## [Brief]
Let the answer be the lines from the one with "Grand total | logCPM: 140.74 -> 94.89" to the end of the entries, copied exactly with both boundary lines kept.

━━━━━ Records shown

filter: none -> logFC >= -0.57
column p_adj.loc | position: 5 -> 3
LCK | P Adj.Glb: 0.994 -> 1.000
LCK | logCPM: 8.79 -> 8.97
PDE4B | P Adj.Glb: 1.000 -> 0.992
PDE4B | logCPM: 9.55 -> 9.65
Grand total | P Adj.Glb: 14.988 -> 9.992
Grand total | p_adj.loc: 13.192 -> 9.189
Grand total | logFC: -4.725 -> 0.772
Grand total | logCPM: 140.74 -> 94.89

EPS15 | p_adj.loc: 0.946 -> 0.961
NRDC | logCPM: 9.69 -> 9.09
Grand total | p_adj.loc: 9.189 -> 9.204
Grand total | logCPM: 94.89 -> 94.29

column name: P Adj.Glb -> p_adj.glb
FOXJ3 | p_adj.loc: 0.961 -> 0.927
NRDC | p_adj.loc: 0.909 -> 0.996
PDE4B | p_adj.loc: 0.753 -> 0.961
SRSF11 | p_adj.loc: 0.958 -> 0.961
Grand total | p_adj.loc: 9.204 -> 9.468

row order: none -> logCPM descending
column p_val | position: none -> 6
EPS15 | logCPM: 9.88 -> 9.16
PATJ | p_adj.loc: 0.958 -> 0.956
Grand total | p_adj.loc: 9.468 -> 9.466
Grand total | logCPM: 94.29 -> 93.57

━━━━━━━━━━

## [Task output]
Grand total | logCPM: 140.74 -> 94.89

EPS15 | p_adj.loc: 0.946 -> 0.961
NRDC | logCPM: 9.69 -> 9.09
Grand total | p_adj.loc: 9.189 -> 9.204
Grand total | logCPM: 94.89 -> 94.29

column name: P Adj.Glb -> p_adj.glb
FOXJ3 | p_adj.loc: 0.961 -> 0.927
NRDC | p_adj.loc: 0.909 -> 0.996
PDE4B | p_adj.loc: 0.753 -> 0.961
SRSF11 | p_adj.loc: 0.958 -> 0.961
Grand total | p_adj.loc: 9.204 -> 9.468

row order: none -> logCPM descending
column p_val | position: none -> 6
EPS15 | logCPM: 9.88 -> 9.16
PATJ | p_adj.loc: 0.958 -> 0.956
Grand total | p_adj.loc: 9.468 -> 9.466
Grand total | logCPM: 94.29 -> 93.57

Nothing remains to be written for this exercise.